Perform the following steps to complete the prerequisites:

Resource Connection Properties

The General tab includes the following properties:
Property
Description
HDFS Resource Name
Name of the HDFS resource.
Source Relational Resource Name
Name of the relational source.
Target Relational Resource Name
Name of the target relational source.
The Metadata Load Settings tab includes the following properties:
Property
Description
Enable Source Metadata
Extracts metadata from the data source.
Memory
The memory required to run the scanner job. Select one of the following values based on the data set size imported:
  • - Low
  • - Medium
  • - High
Note: For more information about the memory values, see the Tuning Enterprise Data Catalog Performance article on How To-Library Articles tab in the Informatica Doc Portal
JVM Options
JVM parameters that you can set to configure the scanner container. Use the following arguments to configure the parameters:
  • - -Dscannerloglevel=<DEBUG/INFO/ERROR>. Changes the log level of scanner to values, such as DEBUG, ERROR, or INFO. Default value is INFO.

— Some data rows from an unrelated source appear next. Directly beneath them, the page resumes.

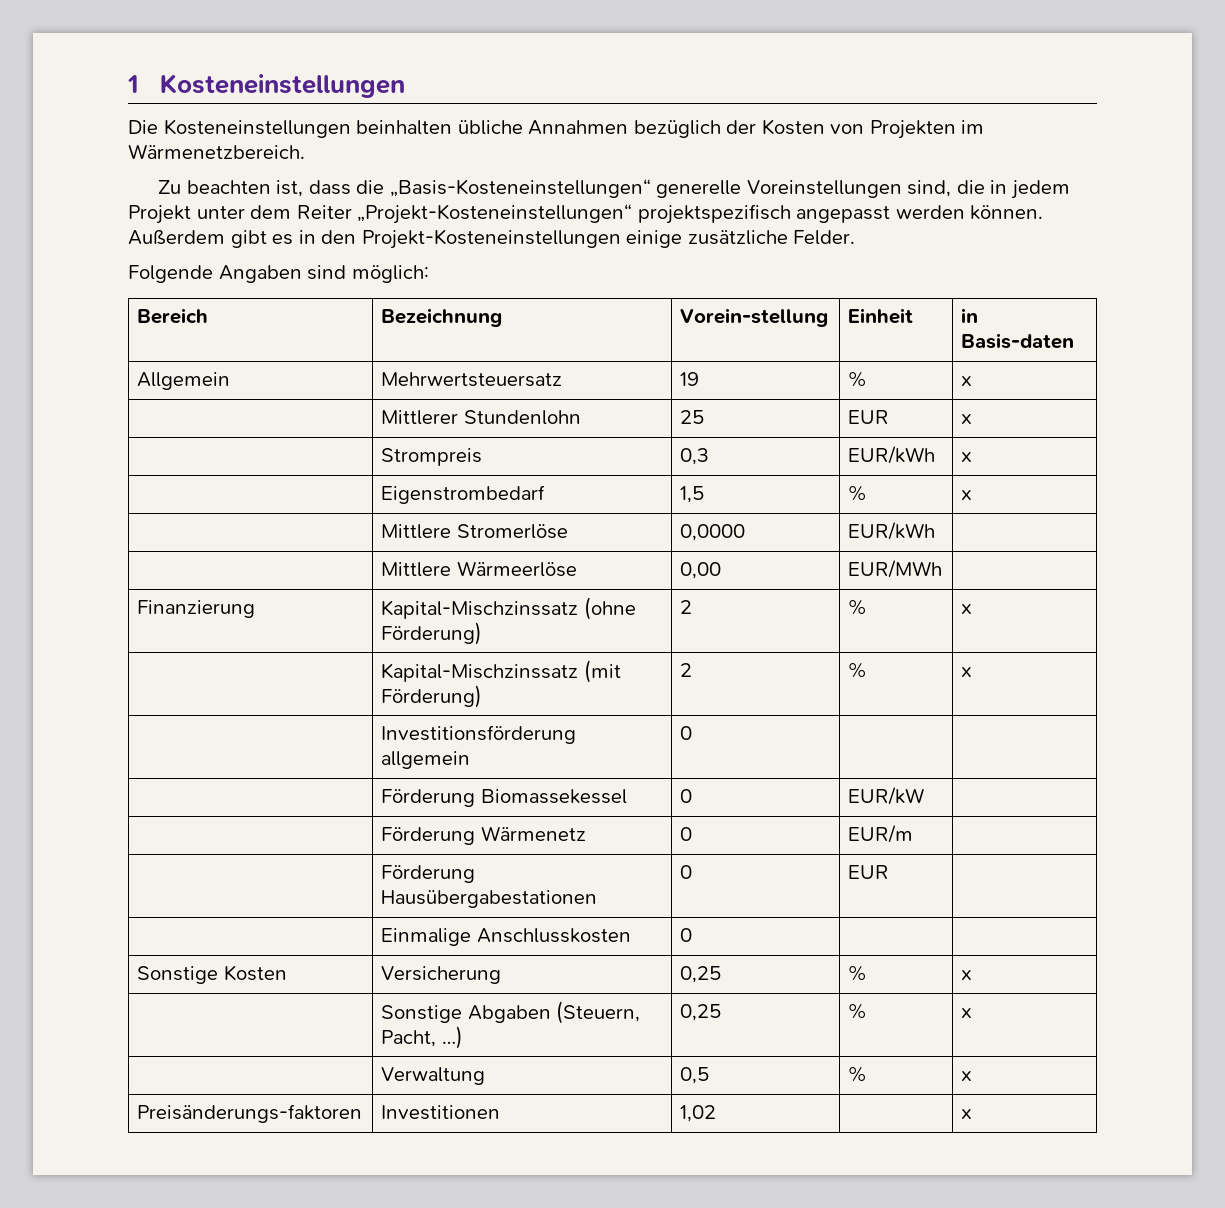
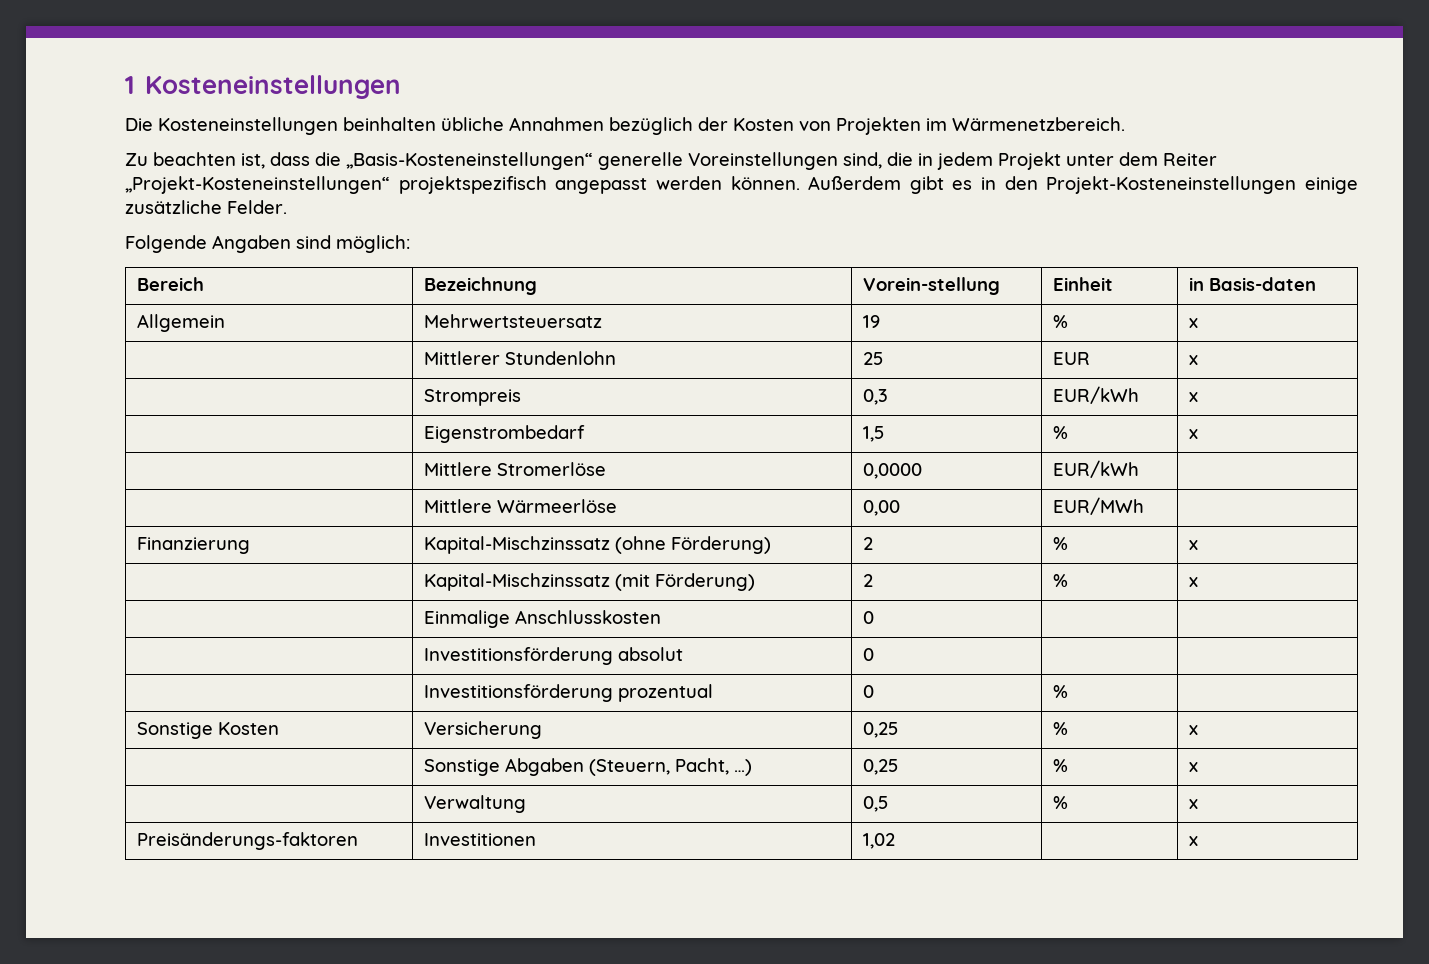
- | Investitionsförderung allgemein | 0 | |
- | Förderung Biomassekessel | 0 | EUR/kW |
- | Förderung Wärmenetz | 0 | EUR/m |
- | Förderung Hausübergabestationen | 0 | EUR |
  | Einmalige Anschlusskosten | 0 | |
+ | Investitionsförderung absolut | 0 | |
+ | Investitionsförderung prozentual | 0 | % |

  • - -Dscanner.container.core=<No. of core>. Increases the core for the scanner container. The value should be a number.
  • - -Dscanner.yarn.app.environment=<key=value>. Key pair value that you need to set in the Yarn environment. Use a comma to separate the key pair value.
  • - -Dscanner.pmem.enabled.container.memory.jvm.memory.ratio=<1.0/2.0>. Increases the scanner container memory when pmem is enabled. Default value is 1.